What is your source for saying they gamed the EPA just like Ford?
Will be interesting to see what they do real world.

ScreenShot2013-09-08at83752AM_zps8367718

 

No one is immune to the laws of physics. Note that while the FFH has a higher EPA rating than the TCH the Fuelly data shows them to have about the same overall average MPG, about 40.5 MPG (the FFH median is actually 41 and the TCH median is 40 but they're close enough that I'm calling them equal for this comparison). However, the FFH has more upside if you have a hybrid friendly commute or as you gain experience driving a hybrid as evidenced by the high averages seen by jeff_h and others who average more than 47 MPG for the life of their car.

 

You'll notice that between the 3 cars above they're all very close in ICE HP and torque, Electric Motor power & torque, curb weight and drag coefficient. While the new HAH has a higher Cd it has a lower curb weight, those two factors work to offset each other to make it roughly equal to the FFH. The TCH has the best Cdand the lightest curb weight.
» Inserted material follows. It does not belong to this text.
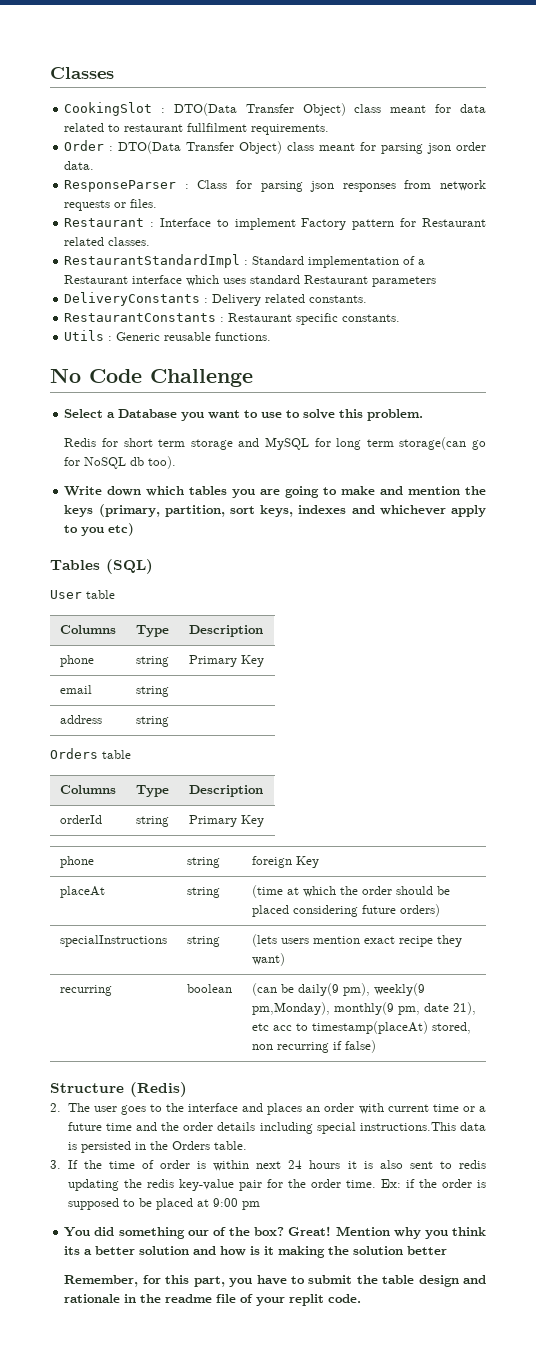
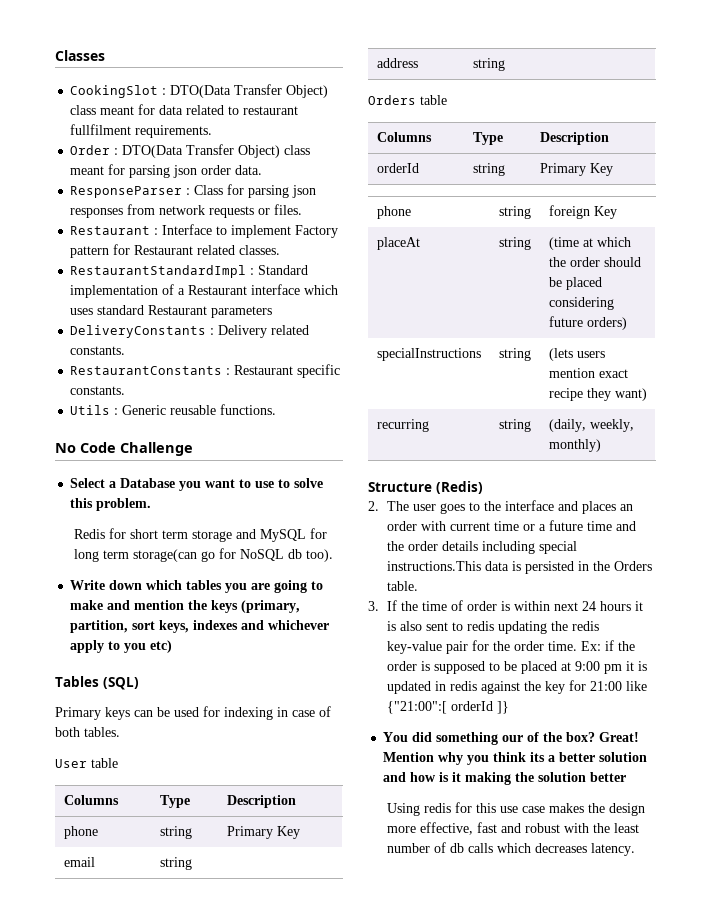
(153, 566) none -> [55,706,331,720] [55,727,120,737] // Primary keys can be used for indexing in case of both tables.
[186,984,232,993] [251,983,425,996] [251,1002,476,1015] [251,1021,471,1034] [251,1040,376,1053] boolean | (can be daily(9 pm), weekly(9 pm,Monday), monthly(9 pm, date 21), etc acc to timestamp(placeAt) stored, non recurring if false) -> [498,419,531,432] [548,419,634,432] [548,439,601,452] string | (daily, weekly, monthly)
(260, 1205) none -> [626,661,648,671] [387,680,648,694] [387,701,510,714] it is updated in redis against the key for 21:00 like {"21:00":[ orderId ]}
[64,1275,486,1287] [64,1294,362,1306] Remember, for this part, you have to submit the table design and rationale in the readme file of your replit code. -> [387,802,646,816] [387,822,640,835] [387,842,636,856] Using redis for this use case makes the design more effective, fast and robust with the least number of db calls which decreases latency.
However, because its ICE is larger and cannot shut off at high speeds like in the FFH its EPA fuel economy is lower while Fuelly results indicate it is about the same as the FFH. The articles published about the HAH indicate that Honda designed the non-plug-in hybrid to run as much as possible on electric power at low speeds, much like the FFH. With a larger traction motor the Honda will be able to spend even more time in EV Mode in city driving and thus it gets a higher EPA City MPG than the FFH or TCH. On the freeway however, current reviews indicate that the top speed for EV Mode in the HAH is 50 MPH. This means that the ICE is not shutting off at all while on the freeway. This is likely a key factor in the lower EPA Hwy MPG compared to the FFH. Notice how similar the ICE specs are between the HAH and FFH. Same displacement, only a slight difference in torque.

 

The HAH compression ratio is 13.0 while the FFH is 12.3. The HAH bore x stroke is 3.19 x 3.81 and the FFH is 3.45 x 3.27 inches. Overall the ICE performance should be very similar. It all comes down to programming. Like Ford, I believe this evidence indicates that Honda tailored their programming to the EPA test cycles. By achieving that "magic" 50 MPG number Honda can advertise that their car gets better gas mileage than the FFH. And they can broadcast 50 MPG all over the place like Ford did with 47 MPG. While the FFH gets 47 MPG on the EPA tests, many owners find that hard to do in the real world. While the HAH gets 50/45/47 on the EPA tests I likewise surmise that it will be a challenge for most owners to get that in the real world. The only thing missing from the table above is the HAH battery size. Honda has not yet published details about the battery size in the non-plug-in version. Or at least, I couldn't find that data anywhere online.

 

Note: I took screenshots of the Fuelly data but the Forum won't allow those images. I'm working on another way to add them. It also doesn't display my Excel table correctly....grrrrr :angry22: :banghead:

Update: Got it! I took another screen shot and then used Photobucket


Edited by hybridbear, 08 September 2013 - 08:40 AM.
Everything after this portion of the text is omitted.